Where else have ancient human tracks been found?
Finding footprints that are thousands of years old is rare but not unheard of.
The oldest known human tracks were discovered in 1995. These were a set of three imprints belonging to a hypothetical “Eve” and called “Eve’s footprints”. They were discovered in Langebaan, a coastal town in South Africa’s West Cape province. “Eve” was thought to have lived about 117,000 years ago.
David Roberts, who formed part of the team that discovered those prints, said at the time that they were likely made on a steep dune during a storm before dry sand filled the indentation and hardened.
The prints measured 22cm (8.7 inches), about the same size as a modern woman wearing a US size 7.5. “Eve” was probably about 122cm (4ft) tall.

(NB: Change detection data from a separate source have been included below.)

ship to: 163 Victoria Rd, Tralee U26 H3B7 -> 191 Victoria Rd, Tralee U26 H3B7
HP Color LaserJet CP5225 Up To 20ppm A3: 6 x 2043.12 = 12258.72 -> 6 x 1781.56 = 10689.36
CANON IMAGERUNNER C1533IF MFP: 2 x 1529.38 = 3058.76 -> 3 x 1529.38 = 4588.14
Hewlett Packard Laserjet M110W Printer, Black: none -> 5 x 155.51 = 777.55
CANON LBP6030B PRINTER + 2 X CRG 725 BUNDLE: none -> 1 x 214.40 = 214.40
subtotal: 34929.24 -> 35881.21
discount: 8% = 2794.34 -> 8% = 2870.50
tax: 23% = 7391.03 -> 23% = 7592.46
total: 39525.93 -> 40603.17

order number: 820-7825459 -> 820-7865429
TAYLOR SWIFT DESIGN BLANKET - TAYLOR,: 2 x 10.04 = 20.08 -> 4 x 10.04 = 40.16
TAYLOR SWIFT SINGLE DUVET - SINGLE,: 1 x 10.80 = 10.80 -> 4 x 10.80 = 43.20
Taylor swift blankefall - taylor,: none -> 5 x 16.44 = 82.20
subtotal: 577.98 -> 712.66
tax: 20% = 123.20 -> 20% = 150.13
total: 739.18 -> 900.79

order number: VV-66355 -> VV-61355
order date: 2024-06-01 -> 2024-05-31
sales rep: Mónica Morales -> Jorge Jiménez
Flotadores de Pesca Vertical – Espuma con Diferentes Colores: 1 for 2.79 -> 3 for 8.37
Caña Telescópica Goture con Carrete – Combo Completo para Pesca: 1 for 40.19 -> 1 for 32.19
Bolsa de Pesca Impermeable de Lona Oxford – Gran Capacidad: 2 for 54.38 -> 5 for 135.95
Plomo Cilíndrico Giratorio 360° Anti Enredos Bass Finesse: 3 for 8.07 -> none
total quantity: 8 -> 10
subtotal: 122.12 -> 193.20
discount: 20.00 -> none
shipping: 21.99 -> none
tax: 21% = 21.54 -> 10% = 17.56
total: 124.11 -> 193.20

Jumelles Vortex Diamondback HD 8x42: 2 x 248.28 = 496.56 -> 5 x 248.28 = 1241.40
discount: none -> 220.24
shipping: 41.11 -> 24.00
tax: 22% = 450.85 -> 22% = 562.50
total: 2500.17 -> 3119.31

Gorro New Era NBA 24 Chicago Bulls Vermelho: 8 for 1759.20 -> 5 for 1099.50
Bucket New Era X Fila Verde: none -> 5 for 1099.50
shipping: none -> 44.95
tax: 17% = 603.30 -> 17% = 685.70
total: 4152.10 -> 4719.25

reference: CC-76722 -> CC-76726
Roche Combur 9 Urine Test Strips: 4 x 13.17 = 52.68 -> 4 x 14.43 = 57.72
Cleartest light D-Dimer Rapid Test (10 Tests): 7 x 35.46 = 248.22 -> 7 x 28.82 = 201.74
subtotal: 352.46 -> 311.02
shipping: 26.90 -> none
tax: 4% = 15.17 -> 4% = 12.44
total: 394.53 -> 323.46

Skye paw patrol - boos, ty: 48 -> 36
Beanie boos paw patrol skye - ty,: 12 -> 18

In 2022, another team of researchers found two human tracks on the roof of a cave in the same area. They were not well-preserved. The sediment the imprints had been made in had eroded, but the outlines of the footprints were still visible. The distance between the two tracks – 49cm (19 inches), consistent with the distance between an average human’s legs while striding – suggested to the team that it was from one of our direct ancestors, rather than Hominini – another species of the modern human that is now extinct.
Beyond the African continent, ancient tracks have also been discovered in the United States. In 2009, a park manager in White Sands National Park, New Mexico, found a footprint and led scientists to uncover thousands more spread over 325sq km (80,000 acres). These included child-sized footprints, and one set in particular showed a woman likely setting down a baby. Researchers in 2021 said they were likely made 22,800 years ago.
What do these findings tell us about prehistoric humans?
Paleoanthropologists – researchers studying the evolution of the modern human – said the prints together present us with a snapshot in time, helping us determine what life might have been like for our early ancestors.
One possibility, for example, is that ancient females painted their bodies with ingredients similar to modern make-up: Scientists who discovered Eve’s footprints also found ochre, a colourful pigment, in the same area. It’s believed the body paint was applied for rituals.
At other times, scientists have found hearths – indicating that older humans knew how to light fires. Bone remains and stone tools also point to the possibility that early humans first relied on dead animals for food and might have only started to set traps and hunt animals about 20,000 years ago.
But footprints also give scientists an estimated timeframe to work out when humans started branching out and moving across the globe.
For years, researchers held that modern humans first arrived in Alaska and spread through North America about 13,000 to 16,000 years ago after the last Ice Age.
But the footprints in the New Mexico White Sands Park disproved those studies. In the new scenario, humans were already spreading around New Mexico, and possibly travelled through the continent 23,000 years ago when glaciers were still expanding and spreading through the area.
Unfortunately, many of these discoveries, including the White Sands and Larache prints, are threatened by changing topography, partly linked to a changing climate. Sedrati’s group noted in its study that the rocky shore is collapsing from rising sea levels and that it could eventually disappear.